Graco designs, manufacture and market equipment to pump, meter, mix and dispense a wide variety of fluids and coatings. The products are used in automotive, construction, industrial, mining, oil & gas, process, public works and other industries.
With its vast variety of products, it’ll be too much to explain the products and many of us may not understand industrial products. To simplify it, look at this picture. Graco manufactures those equipments to spray and provide coating to other surface (cars in this example).
Graco’s key competitive advantage is that it’s operating in a niche market and is the leader that dominates with economic of scale. With its scale, it achieves cost advantage. 80% of production is based in US, so Graco is not the type of company to shift production to China to save cost, but rather, it focuses on high-quality and efficient labor force in its own country. Graco spends ~4% of its revenue annually on research and development, among the highest R&D spending compared to the peers (average 1.6% of revenue). As a result, it regularly introduces new products to the market with advanced features.
Revenue breakdown by geography: America 60%, EMEA 23%, AsiaPac 17%
Revenue breakdown by business segments: Industrial 47%, Process 22%, Contractor 31%
Look at the financial performance below over the past 10 years. You will immediately notice how well the company has been doing over the years with its relatively stable margins and consistent growth.
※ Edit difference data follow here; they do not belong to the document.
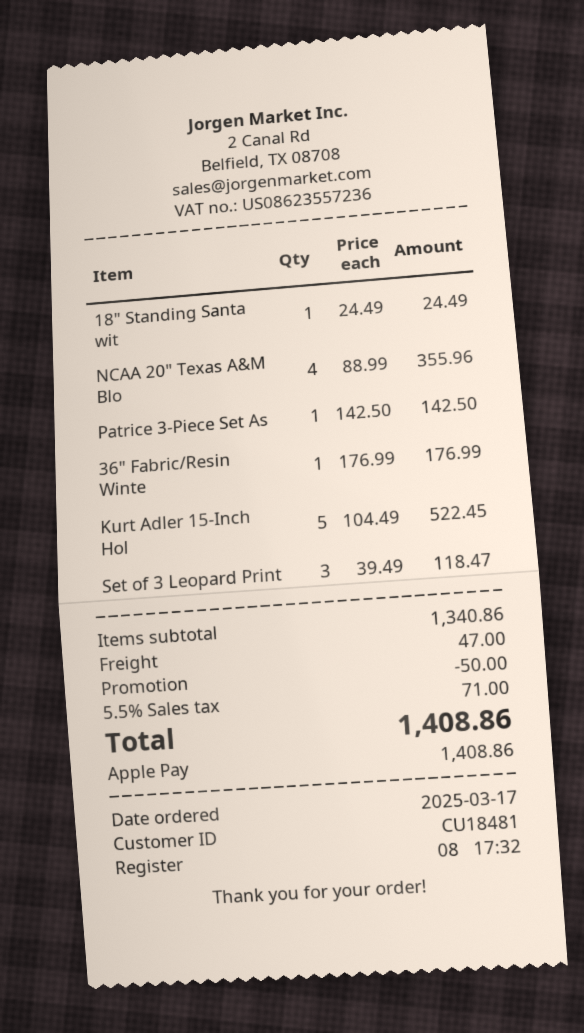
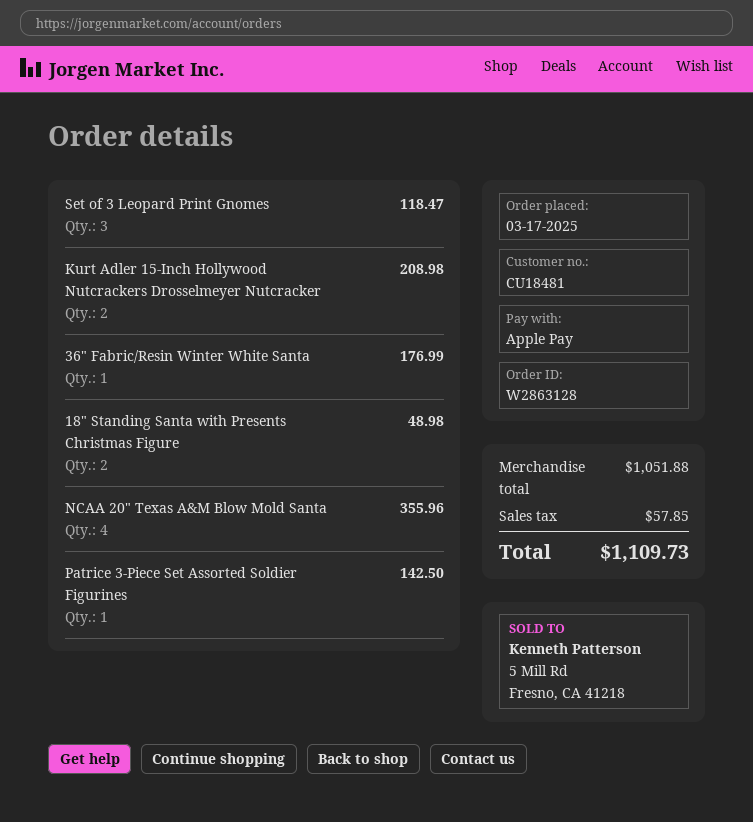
18" Standing Santa wit: 1 for 24.49 -> 2 for 48.98
Kurt Adler 15-Inch Hol: 5 for 522.45 -> 2 for 208.98
subtotal: 1340.86 -> 1051.88
discount: 50.00 -> none
shipping: 47.00 -> none
tax: 71.00 -> 57.85
total: 1408.86 -> 1109.73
A few things to take note:
1. The company has been able to grow its revenue and earnings year after year, except during the global economic crisis in 2008-2009. However, during the crisis, the company was still making net profit of 8.5%.
2. Dividends grow along with the earnings.
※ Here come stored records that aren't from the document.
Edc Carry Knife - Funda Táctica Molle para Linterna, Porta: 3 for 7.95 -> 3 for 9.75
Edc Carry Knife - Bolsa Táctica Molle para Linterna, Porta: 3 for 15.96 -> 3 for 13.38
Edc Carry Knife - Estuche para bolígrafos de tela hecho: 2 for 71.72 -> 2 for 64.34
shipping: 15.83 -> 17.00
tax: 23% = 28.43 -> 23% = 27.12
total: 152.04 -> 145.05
3. Its return on capital has been above 20% most of the times. Even though it’s facing declining trend from 48% in 2005 to 20% in 2014, we’ll have to understand that return tends to get lower as the size gets bigger. In this case, the 48% return on capital was exceptionally high in the first place. 20% return on capital and 37% return on equity are considered very good for industrial companies.
I bought the shares of Grace last Friday (17 July 2015) and today, the share price rose 7.7% following the Q2 result release a day earlier. I consider myself lucky to have bought the share prior to the rally. No, I don’t have any sensitive information to make the Buy decision. Never talked to anyone regarding this company. I have been admiring this company since 2009. It’s my mistake not to invest in it much earlier. It’s purely luck that I bought the shares just a few days earlier before the price rally.
There are hedge funds out there whose strategy is to anticipate results release and execute the trade to profit from it. That’s more like trading strategy than investing strategy. To me, when it comes to investing, it must be value investing. I try to estimate the value of the company and compare it to the price to decide whether it’s undervalued, fairly valued or overvalued. As for trading, the focus is to anticipate where the price is going in near term and try to buy low and sell high (or short high and cover low). So, with trading, there can be many strategies. I’ll have to stop this here. 2.50am here. Will continue some other day on Graco.